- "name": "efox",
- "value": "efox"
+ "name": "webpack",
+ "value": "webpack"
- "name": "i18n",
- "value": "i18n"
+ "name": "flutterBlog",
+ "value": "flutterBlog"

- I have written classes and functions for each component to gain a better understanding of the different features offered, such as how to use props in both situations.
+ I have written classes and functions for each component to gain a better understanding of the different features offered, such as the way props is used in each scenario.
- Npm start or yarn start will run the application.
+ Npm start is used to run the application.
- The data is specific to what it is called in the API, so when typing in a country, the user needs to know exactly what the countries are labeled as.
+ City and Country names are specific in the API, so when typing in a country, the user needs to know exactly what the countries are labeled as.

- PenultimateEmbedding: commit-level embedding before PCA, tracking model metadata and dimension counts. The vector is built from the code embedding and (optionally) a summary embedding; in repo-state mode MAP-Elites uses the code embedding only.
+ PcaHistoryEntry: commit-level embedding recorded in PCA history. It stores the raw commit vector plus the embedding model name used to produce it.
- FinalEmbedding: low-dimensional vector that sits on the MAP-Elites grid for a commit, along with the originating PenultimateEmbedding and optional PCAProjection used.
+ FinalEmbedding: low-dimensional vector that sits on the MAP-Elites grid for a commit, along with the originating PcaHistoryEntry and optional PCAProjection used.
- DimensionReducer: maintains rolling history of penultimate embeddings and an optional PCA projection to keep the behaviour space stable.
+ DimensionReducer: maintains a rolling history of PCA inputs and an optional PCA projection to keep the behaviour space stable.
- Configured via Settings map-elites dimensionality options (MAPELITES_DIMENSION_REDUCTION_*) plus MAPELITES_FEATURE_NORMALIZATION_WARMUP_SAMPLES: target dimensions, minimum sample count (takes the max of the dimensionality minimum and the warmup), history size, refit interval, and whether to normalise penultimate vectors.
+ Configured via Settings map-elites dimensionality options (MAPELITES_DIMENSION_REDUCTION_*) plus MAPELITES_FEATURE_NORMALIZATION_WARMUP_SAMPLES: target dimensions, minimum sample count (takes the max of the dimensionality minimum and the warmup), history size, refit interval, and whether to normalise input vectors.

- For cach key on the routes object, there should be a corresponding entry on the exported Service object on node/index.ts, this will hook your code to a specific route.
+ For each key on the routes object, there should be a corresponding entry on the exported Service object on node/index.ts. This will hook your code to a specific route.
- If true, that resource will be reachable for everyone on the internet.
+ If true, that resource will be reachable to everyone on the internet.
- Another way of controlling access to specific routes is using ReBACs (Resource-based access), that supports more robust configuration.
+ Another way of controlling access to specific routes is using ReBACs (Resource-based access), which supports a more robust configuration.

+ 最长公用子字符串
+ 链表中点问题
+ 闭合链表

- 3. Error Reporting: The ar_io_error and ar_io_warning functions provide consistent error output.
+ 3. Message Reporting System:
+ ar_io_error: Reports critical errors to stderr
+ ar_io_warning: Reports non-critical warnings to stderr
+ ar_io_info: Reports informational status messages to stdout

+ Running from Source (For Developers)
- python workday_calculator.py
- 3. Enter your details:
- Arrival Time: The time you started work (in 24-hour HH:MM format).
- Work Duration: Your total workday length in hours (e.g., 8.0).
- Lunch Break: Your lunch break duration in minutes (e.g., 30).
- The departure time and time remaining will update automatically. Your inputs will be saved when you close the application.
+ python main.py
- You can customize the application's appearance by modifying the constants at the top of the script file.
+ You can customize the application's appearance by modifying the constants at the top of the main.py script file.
★ ★ ★ ★ ★
Exercise details:
Having output the line that contains "- PenultimateEmbedding: commit-level", stop. Every line before it, back to the first line of the data, must be reproduced exactly.

Task solution:
- "name": "efox",
- "value": "efox"
+ "name": "webpack",
+ "value": "webpack"
- "name": "i18n",
- "value": "i18n"
+ "name": "flutterBlog",
+ "value": "flutterBlog"

- I have written classes and functions for each component to gain a better understanding of the different features offered, such as how to use props in both situations.
+ I have written classes and functions for each component to gain a better understanding of the different features offered, such as the way props is used in each scenario.
- Npm start or yarn start will run the application.
+ Npm start is used to run the application.
- The data is specific to what it is called in the API, so when typing in a country, the user needs to know exactly what the countries are labeled as.
+ City and Country names are specific in the API, so when typing in a country, the user needs to know exactly what the countries are labeled as.

- PenultimateEmbedding: commit-level embedding before PCA, tracking model metadata and dimension counts. The vector is built from the code embedding and (optionally) a summary embedding; in repo-state mode MAP-Elites uses the code embedding only.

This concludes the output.